By all means, get those key entries onto your calendar. But, also leave some blocks open. One example of this would be having a gap between meetings. It’s a simple way to prevent overlapping — plus, it allows you to catch your breath.

Furthermore, there’s another reason not to pack your calendar too tight. It will let you address any emergencies that might pop-up. In turn, you won’t completely ruin your schedule.

And, it’s also been found that healthy scheduling habits make you happy. Specifically, this applies to your social life. For instance, if you don’t have anything planned after running errands and you bumped into a friend, you could catch-up without feeling crunched for time.

4. Stay cool like a cucumber.

So, you’ve got a conflict? You might instinctively have a panic attack. Take a deep breath and relax. Everything’s going to be OK.

The worst possible outcome is that you might disappoint someone or have to adjust your schedule. It’s an annoyance. But, if you’re honest and aren’t making last-minute changes, everything will get back to order.

Additionally, if the other party made a mistake, show a little empathy. As humans, that’s going to happen. Besides, chastising them won’t help correct their time management problems.

5. Don’t have a communication breakdown.

While your handy online calendar can help avert possible conflicts, you can’t solely rely on it. Case in point, you have a family emergency a couple of hours before a meeting. Your calendar obviously doesn’t know this information. As a result, it’s still going to assume that the event will take place as scheduled.

In this case, you need to let the other attendees know. You also need to cancel or reschedule that event. If you don’t have a new date in mind, just let them know that you will pick a new date as soon as possible.
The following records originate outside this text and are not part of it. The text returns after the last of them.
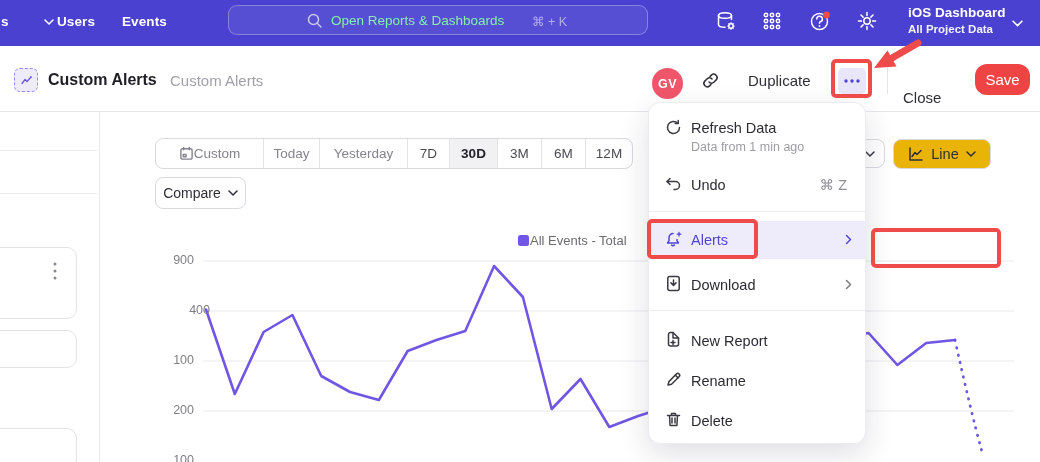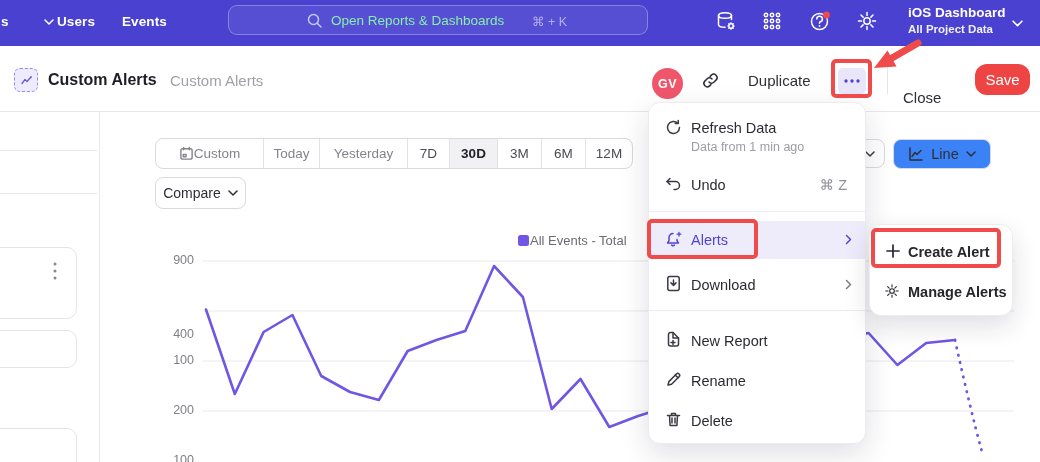--- a/index.html
+++ b/index.html
@@ -46,21 +46,21 @@
     border:1px solid #d9d9de;border-radius:8px;overflow:hidden;z-index:2}
   .seg{display:flex;align-items:center;justify-content:center;font-size:13.5px;
     border-right:1px solid #e3e3e7;color:#4a4b52;padding:0 2px}
   .seg:last-child{border-right:none}
   .seg.muted{color:#83848c}
   .seg.selected{background:#f1f1f4;font-weight:700;color:#232429}
   #compare-btn{left:155px;top:177px;width:91px;height:32px;border:1px solid #d9d9de;border-radius:8px;
     background:#fff;display:flex;align-items:center;justify-content:center;gap:7px;font-size:14px;color:#2e2f36;z-index:2}
   #hidden-dd{left:792px;top:139px;width:93px;height:29px;background:#fff;border:1px solid #d9d9de;
     border-radius:8px;z-index:2;color:#3a3b42}
-  #line-btn{left:893px;top:139px;width:98px;height:30px;border:1px solid #d9d9de;border-radius:8px;background:#3b82f6;
+  #line-btn{left:893px;top:139px;width:98px;height:30px;border:1px solid #d9d9de;border-radius:8px;background:#eab308;
     display:flex;align-items:center;justify-content:center;gap:7px;font-size:14.5px;color:#2e2f36;z-index:2}
 
   
   #chart-svg{left:0;top:0;width:1040px;height:462px;z-index:0;pointer-events:none}
   .ytick{position:absolute;width:30px;text-align:right;font-size:12.5px;color:#7e7f86;z-index:0}
   #legend{left:518px;top:233px;display:flex;align-items:center;gap:1px;z-index:0}
   #legend-swatch{width:11px;height:11px;border-radius:2.5px;background:#7056e3}
   #legend-label{font-size:13px;color:#6b6c73}
 
   
@@ -301,38 +301,27 @@
     </svg>
     <div class="m-label" style="top:270px">Rename</div>
 
     <svg class="m-icon icon" style="top:308px" viewBox="0 0 17 17">
       <path d="M2.5 4.5h12M6.5 4.2V2.5h4v1.7M4.5 4.5l.6 10h6.8l.6-10"></path>
         <path d="M7 7v5M10 7v5"></path>
     </svg>
     <div class="m-label" style="top:310px">Delete</div>
   </div>
 
-  <div id="submenu" class="abs">
-    <svg class="icon abs" style="left:16px;top:19px;width:14px;height:14px;color:#26272d;stroke-width:1.7" viewBox="0 0 14 14">
-      <path d="M7 1v12M1 7h12"></path>
-    </svg>
-    <div class="sm-label" style="top:19px">Create Alert</div>
-    <svg class="icon abs" style="left:14px;top:58px;width:16px;height:16px;color:#26272d" viewBox="0 0 22 22">
-      <circle cx="11" cy="11" r="3.2"></circle>
-      <path d="M11 2.5v3M11 16.5v3M2.5 11h3M16.5 11h3M5 5l2.1 2.1M14.9 14.9L17 17M17 5l-2.1 2.1M7.1 14.9L5 17"></path>
-    </svg>
-    <div class="sm-label" style="top:59px">Manage Alerts</div>
-  </div>
 
   <div class="abs ann" style="left:831px;top:59px;width:41px;height:39px"></div>
   <div class="abs ann" style="left:647px;top:219px;width:111px;height:40px"></div>
   <div class="abs ann" style="left:871px;top:228px;width:130px;height:40px"></div>
   <svg id="ann-arrow" class="abs" viewBox="0 0 74 44">
     <line x1="58" y1="7" x2="32" y2="22" stroke="#f04b4b" stroke-width="7" stroke-linecap="round"></line>
     <polygon points="14,32 36.5,30.5 27.5,14.5" fill="#f04b4b"></polygon>
   </svg>
 
 <div class="ytick" style="left: 164px; top: 253px;">900</div>
-    <div class="ytick" style="left: 164px; top: 303px; margin-top: 24px;">400</div>
+    <div class="ytick" style="left: 180px; top: 303px;">400</div>
     <div class="ytick" style="left: 164px; top: 353px;">100</div>
     <div class="ytick" style="left: 164px; top: 403px;">200</div>
     <div class="ytick" style="left: 164px; top: 453px;">100</div>
   </div>
 
 </body></html>

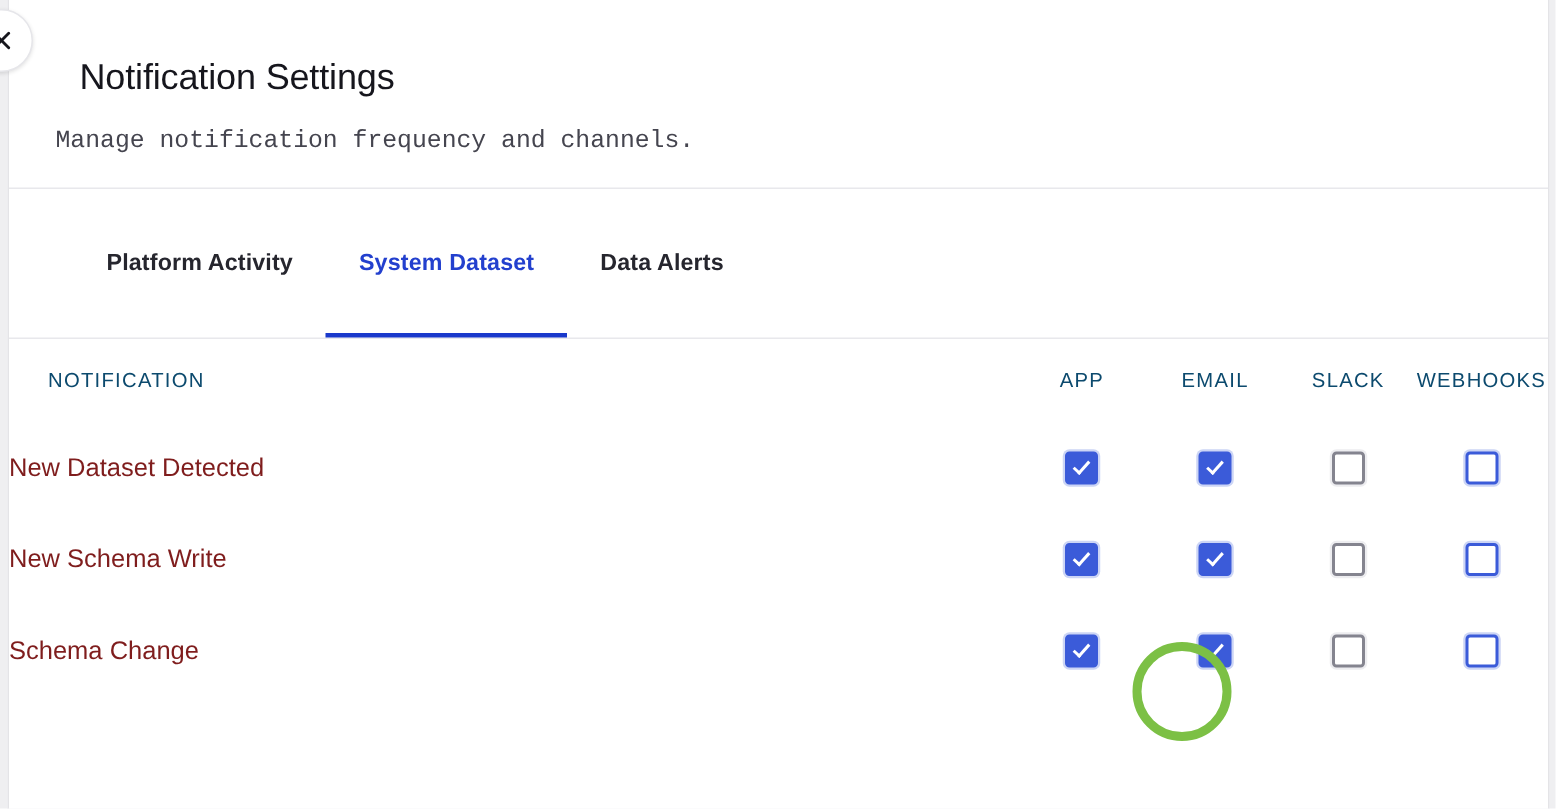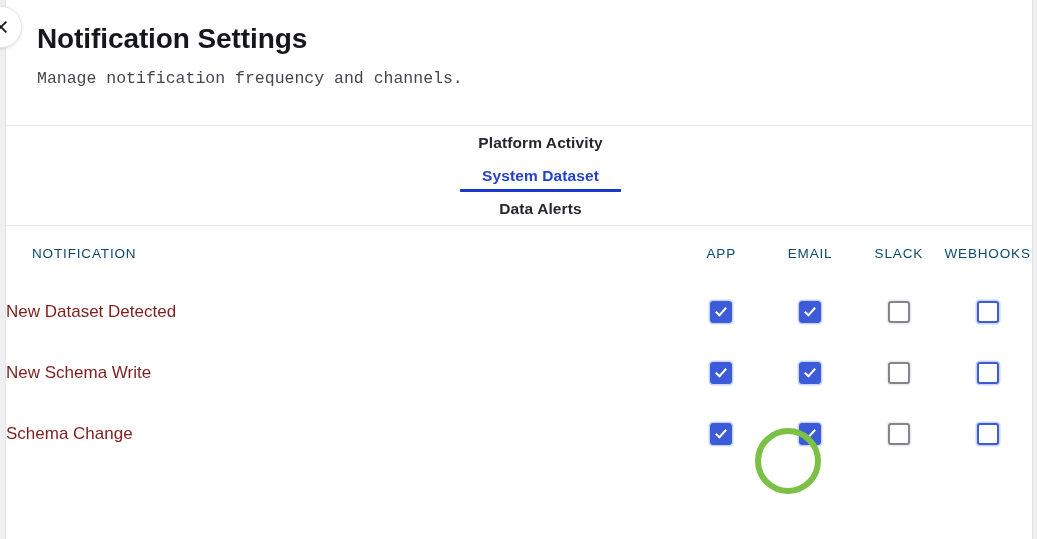--- a/index.html
+++ b/index.html
@@ -54,26 +54,26 @@
   }
   .close-btn svg { display: block; }
 
   
   .header {
     padding: 22px 0 0 31px;
     height: 125px;
     box-sizing: border-box;
   }
   .page-title {
-    font-size: 28px;
-    font-weight: 700;
+    font-size: 24px;
+    font-weight: 400;
     color: #16161d;
     letter-spacing: -0.1px;
     line-height: 1.2;
-    margin: 0;
+    margin: 16px;
   }
   .page-subtitle {
     font-size: 16.5px;
     font-weight: 400;
     color: #45454f;
     margin: 12px 0 0 0;
     line-height: 1.3;
     font-family: Liberation Mono, monospace;
   }
 
@@ -84,21 +84,20 @@
   }
 
   
   .tabbar {
     position: relative;
     height: 99px;
     display: flex;
     align-items: center;
     padding-left: 43px;
     box-sizing: border-box;
-    flex-direction: column;
   }
   .tab {
     position: relative;
     height: 100%;
     display: flex;
     align-items: center;
     padding: 0 22px;
     font-size: 15.5px;
     font-weight: 700;
     color: #26262e;

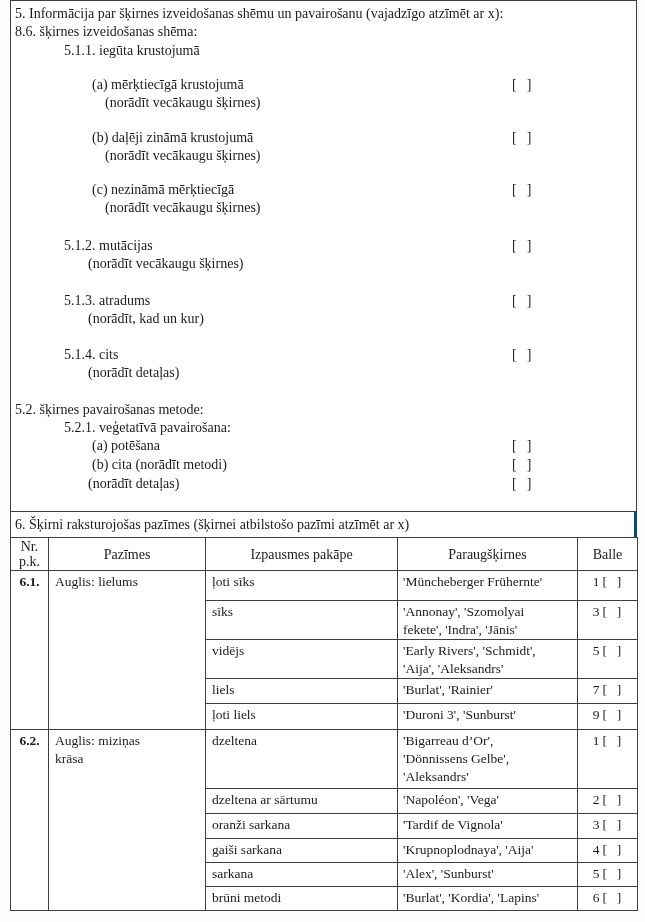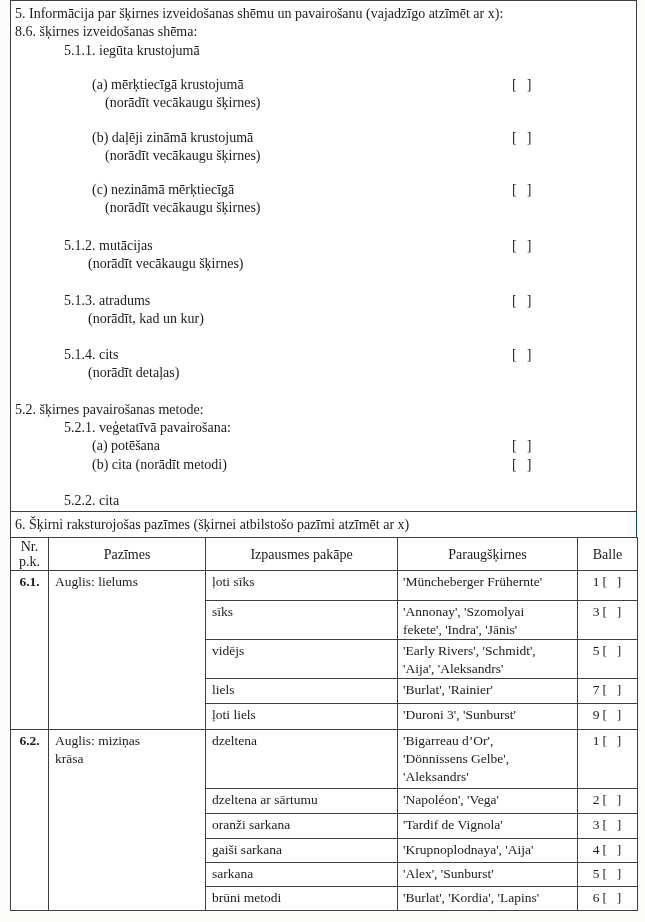--- a/index.html
+++ b/index.html
@@ -32,21 +32,21 @@
   .ind2  { padding-left:81px; }
   .ind2n { padding-left:94px; }
   .cb {
     position:absolute; left:501px; top:0;
     white-space:pre; font-size:14px; letter-spacing:1px; color:#222;
     cursor:pointer;
   }
 
   
   .sec6title {
-    border-left:1px solid #3e3e3e; border-right:1px solid #0c4a6e;
+    border-left:1px solid #3e3e3e; border-right:3px solid #0c4a6e;
     height:25px; font-size:14px; line-height:25px; padding-left:4px;
     white-space:nowrap; overflow:hidden;
   }
 
   
   table { border-collapse:collapse; width:627px; table-layout:fixed; }
   th, td { border:1px solid #3e3e3e; font-weight:normal; font-size:13.5px; }
   thead th { text-align:center; vertical-align:middle; height:33px; line-height:15px; font-size:14px; }
   tbody td { vertical-align:top; padding-top:2px; line-height:18px; }
   td.c-nr     { text-align:center;font-weight:bold; }
@@ -81,21 +81,20 @@
     <div class="line ind1" style="margin-top:20px"><span>5.1.2. mutācijas</span><span class="cb">[  ]</span></div>
     <div class="line ind1n" style="margin-top:0"><span>(norādīt vecākaugu šķirnes)</span></div>
     <div class="line ind1" style="margin-top:19px"><span>5.1.3. atradums</span><span class="cb">[  ]</span></div>
     <div class="line ind1n" style="margin-top:0"><span>(norādīt, kad un kur)</span></div>
     <div class="line ind1" style="margin-top:18px"><span>5.1.4. cits</span><span class="cb">[  ]</span></div>
     <div class="line ind1n" style="margin-top:0"><span>(norādīt detaļas)</span></div>
     <div class="line ind0" style="margin-top:19px"><span>5.2. šķirnes pavairošanas metode:</span></div>
     <div class="line ind1" style="margin-top:0"><span>5.2.1. veģetatīvā pavairošana:</span></div>
     <div class="line ind2" style="margin-top:0"><span>(a) potēšana</span><span class="cb">[  ]</span></div>
     <div class="line ind2" style="margin-top:1px"><span>(b) cita (norādīt metodi)</span><span class="cb">[  ]</span></div>
-    <div class="line ind1" style="margin-top:18px"><span>5.2.2. cita</span></div>
     <div class="line ind1n" style="margin-top:1px"><span>(norādīt detaļas)</span><span class="cb">[  ]</span></div>
   </div>
 
   <div class="sec6title"><span>6. Šķirni raksturojošas pazīmes (šķirnei atbilstošo pazīmi atzīmēt ar x)</span></div>
 
   <table>
     <colgroup>
         <col style="width:38px">
         <col style="width:157px">
         <col style="width:192px">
Long story short, keep the lines of communication open. It may take you a couple of minutes. But, it shows others that you respect their valuable time. And, it may also help you de-escalate any possible workplace conflicts.

6. Have a backup plan.

You can’t possibly prepare for every scenario. Personally, I just don’t think that’s possible. But, that doesn’t mean you shouldn’t have a Plan D, C, and D.

For instance, if you have to reschedule a virtual call, come up with a couple of other possible alternative dates. The reason? Since you have a proposal ready, you won’t play the time-consuming game of cat and mouse.

What if you don’t fill these blocks of time up? No worries. You can use that block to tackle backburner tasks, get the head start on a new project, or kick back and relax for a minute.

Another suggestion could be when it comes to employee scheduling. You might want to have some back-ups in cause someone can’t make it into work. To make this process a little easier on you, you could even permit your team members to pick their own subs.

7. It’s OK to say no.

What if you said yes to a time request only to find out that there’s a calendar dispute? The answer is easy. Just say, “no.”

I know that you don’t want to upset anyone. However, you aren’t doing anyone any favors by spreading yourself too thin. So, if you are already going to a party on Saturday, then you’ll have to pass on another invite.

When it comes to working, you also need to know your limitations. If you’re at full capacity, then don’t accept or volunteer for new assignments.

What exactly should you decline? That’s really up to you. But, some of the most common examples would be:

  • Anything that could be easily delegated or outsourced.
  • Actions that don’t align with your vision.
  • Things that distract you.
  • Unhealthy habits.
  • Things that aren’t in your control.

I’d also add that just because you reject a time request doesn’t mean you should feel guilty. In fact, you could offer an alternative date when you have the availability. After all, if you don’t protect your time, then who will?